A really cool thing a breeder showed me years ago was to 'suspend' the kid with your hand between his legs (like you are checking for width between the front legs) get their weight off their feet, then look down at them, you should see shoulder, knee and toe facing forward, any toeing out was then not blamed on growth or bad hoof trimming.

Also look at the back feet in your photo, can't see the front, you are trimming way too much heal off, or else if they haven't had their feet trimmed at 12 weeks old yet, they are shallow in the heels, this is going to throw of everything and can become per manant when they don't walk on correct hooves when they are this age. It's so important to keep does, especially between birth and 2 years old, kept up, you can permanently spring pasterns by putting pressure on ligaments like this.
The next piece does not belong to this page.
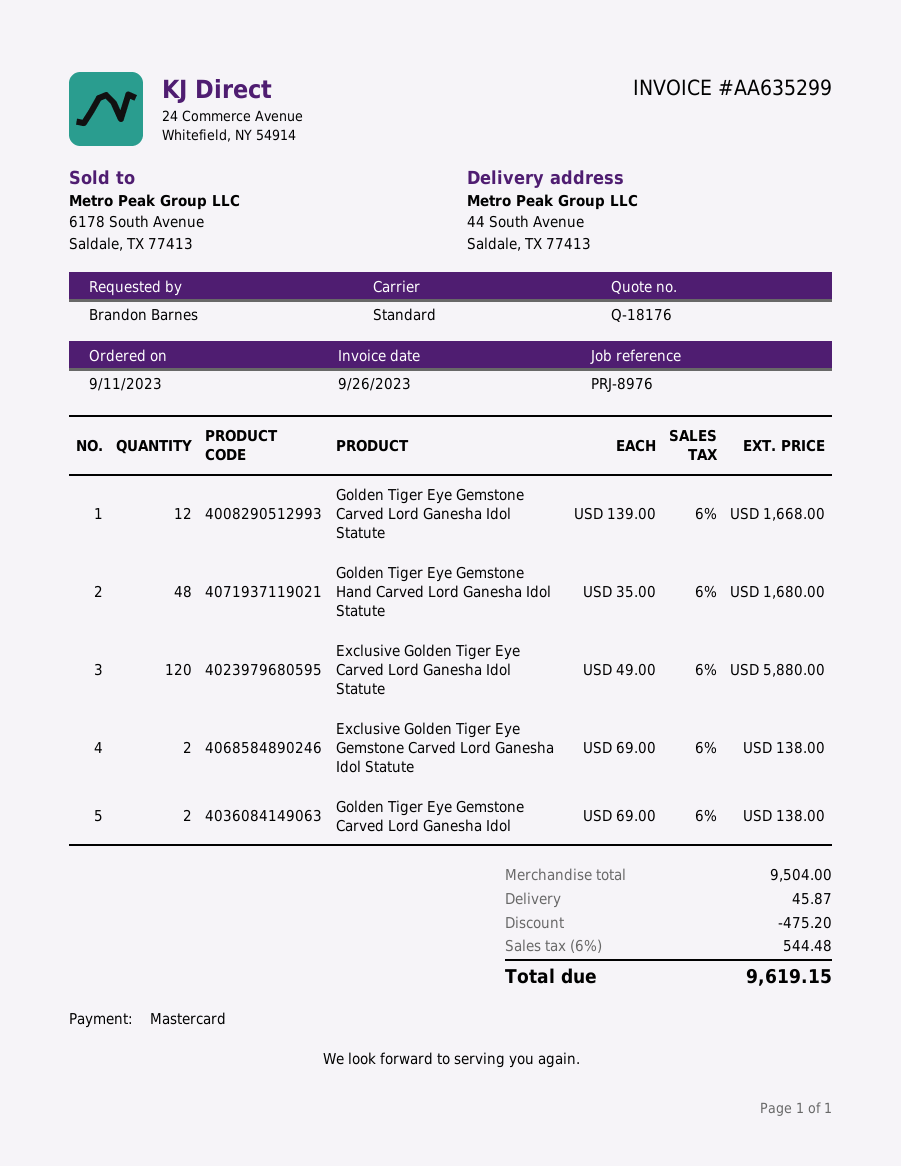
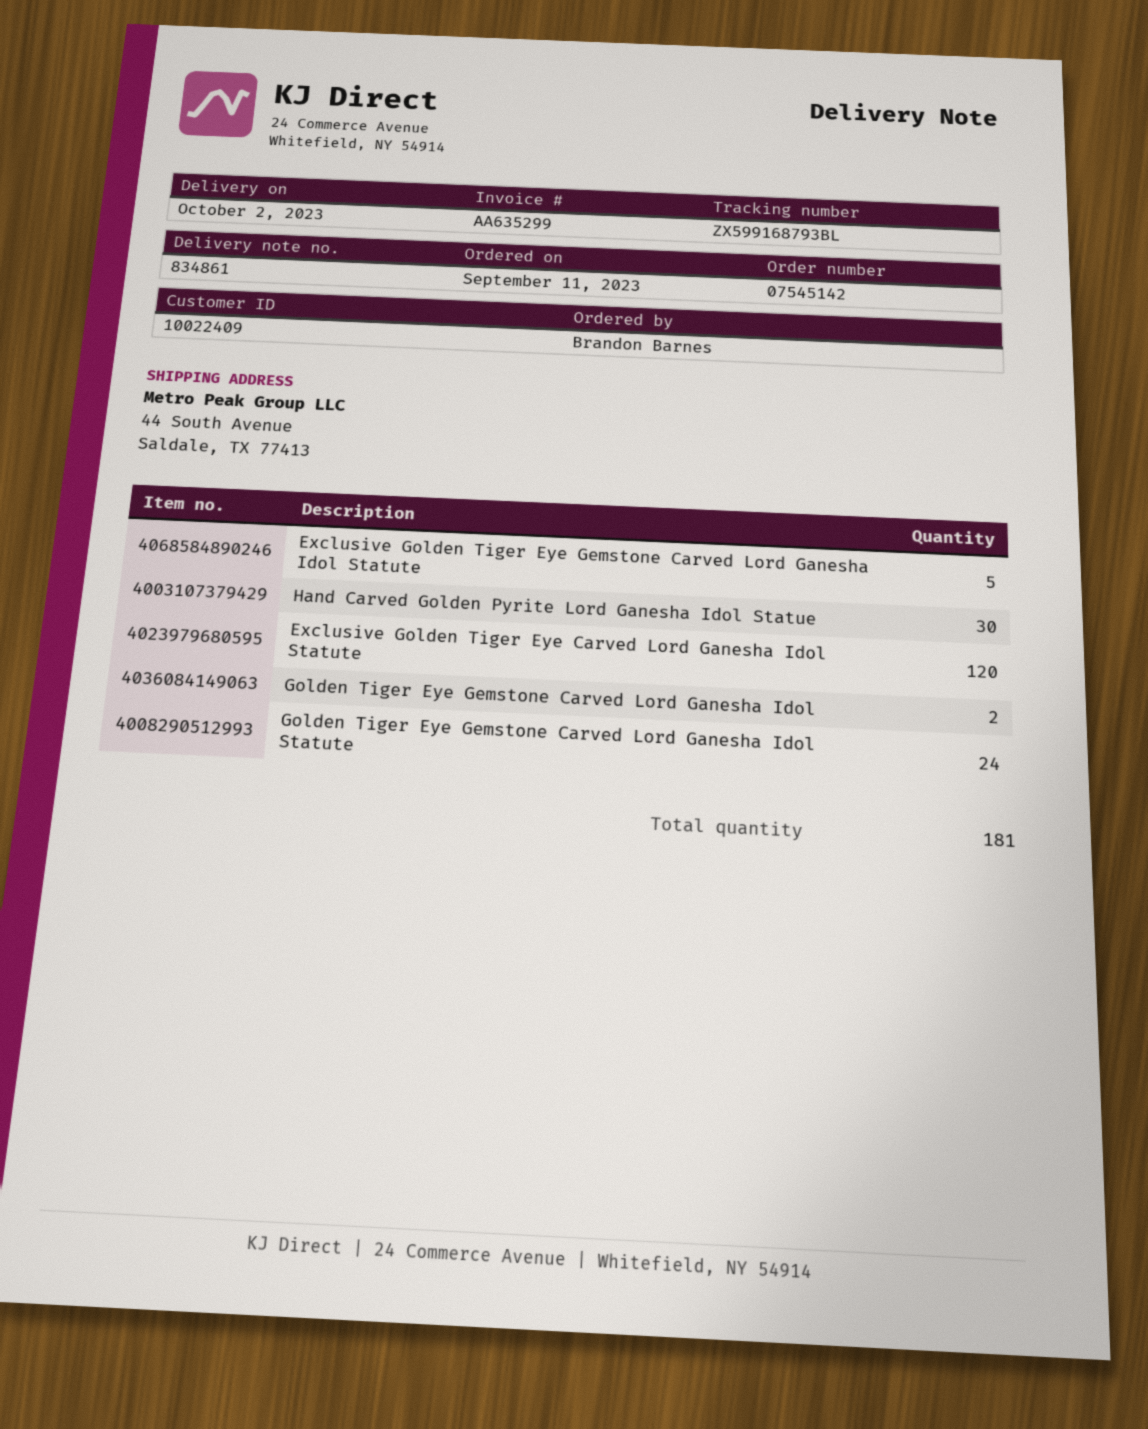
Golden Tiger Eye Gemstone Carved Lord Ganesha Idol Statute: 12 -> 24
Golden Tiger Eye Gemstone Hand Carved Lord Ganesha Idol Statute: 48 -> none
Exclusive Golden Tiger Eye Gemstone Carved Lord Ganesha Idol Statute: 2 -> 5
Hand Carved Golden Pyrite Lord Ganesha Idol Statue: none -> 30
The nice think this photo shows Lee, is how long the cannon bones are in your does (length between the ankle on the front leg and the bottom of the knee, it is nearly exactly the length of the top bone....this is not a trait you can easily come by in Nubian's, most have much shorter cannon bones than this.

They also have perfect ear placement and look how wide they are between the eyes which is also seen in the muzzle, something I am lacking in my bloodline, width in that nose, because my nose carries so much breed character. The first doeling already has that really nice extension of her brisket. Two very very nice kids.
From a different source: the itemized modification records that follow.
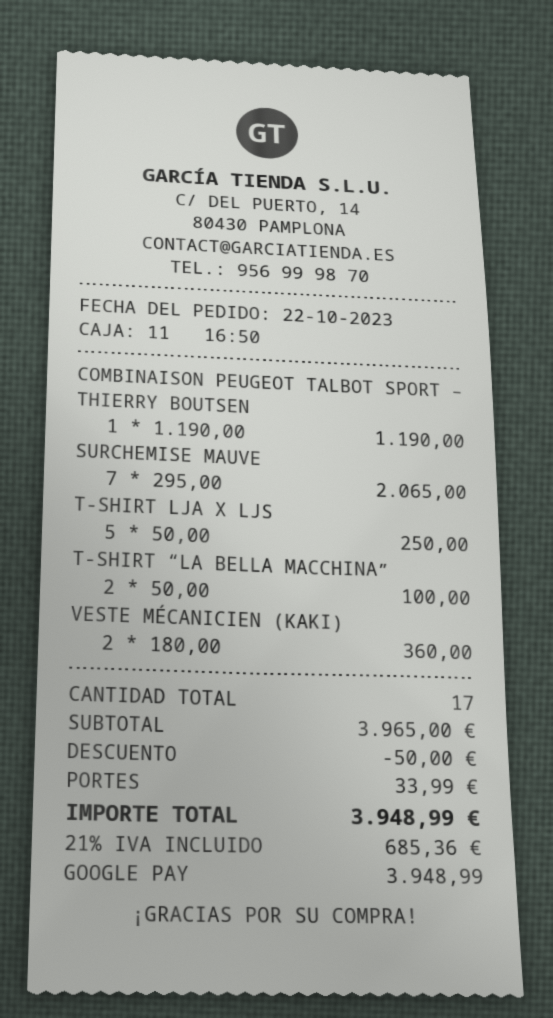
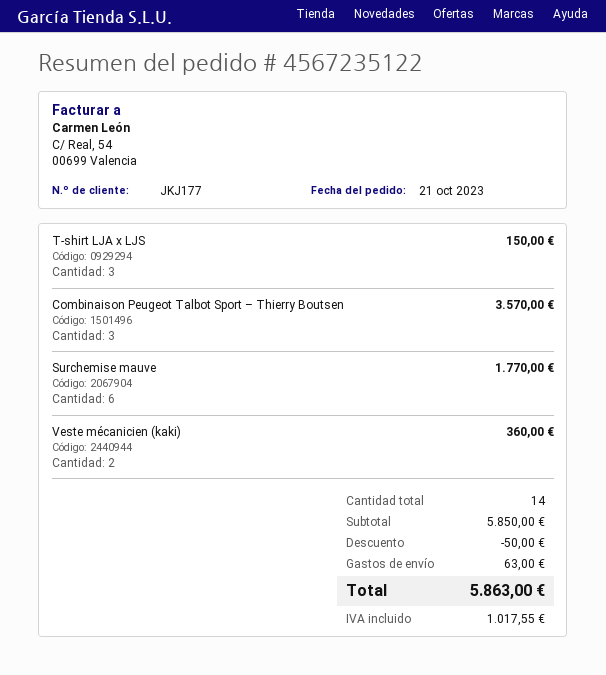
order date: 2023-10-22 -> 2023-10-21
COMBINAISON PEUGEOT TALBOT SPORT – THIERRY BOUTSEN: 1 for 1190.00 -> 3 for 3570.00
SURCHEMISE MAUVE: 7 for 2065.00 -> 6 for 1770.00
T-SHIRT LJA X LJS: 5 for 250.00 -> 3 for 150.00
T-SHIRT “LA BELLA MACCHINA”: 2 for 100.00 -> none
total quantity: 17 -> 14
subtotal: 3965.00 -> 5850.00
shipping: 33.99 -> 63.00
tax: 685.36 -> 1017.55
total: 3948.99 -> 5863.00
And yes you can look at these two kids in a few months in their gangly period and go yuck! Vicki


----------



## SALTCREEK_Nubians_Linda (Nov 13, 2007)

That's what I have to worry about too because I have a lot of breed character. Those noses are really Roman noses, but I have to worry about them being a bit narrow across the face. And do I have ears! I told Vicki I'd let her know if I ever figured out how to get milk out of those ears though. :rofl :rofl Now, with Tanya I got milk and ears, but her udder doesn't have enough rear udder. Her rear legs are set too narrowly and it rubs on her udder. Puts the squeeze on it, and she carries most of her milk in the lower part of her udder. I need to get you guys up a photo of Arwen, Tanya's daughter out of Lonesome Doe Lord Aragorn She's got more rear udder as a ff. It would be nice to hear comments on it, good or bad. 
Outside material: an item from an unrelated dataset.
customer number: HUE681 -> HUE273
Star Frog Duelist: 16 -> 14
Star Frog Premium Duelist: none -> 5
I should get some rear pictures up of the doelings, if I can, too. It would be fun to predict and then see how they freshen.


----------



## NubianSoaps.com (Oct 26, 2007)

Outright critiques are better done in Off Topic. It was different with Lee's photos as I don't even know what bloodlines she breeds. Critiques have a way of hurting feelings no matter how hard you try to be nice, so I try to just point out the obvious. vicki


----------



## SALTCREEK_Nubians_Linda (Nov 13, 2007)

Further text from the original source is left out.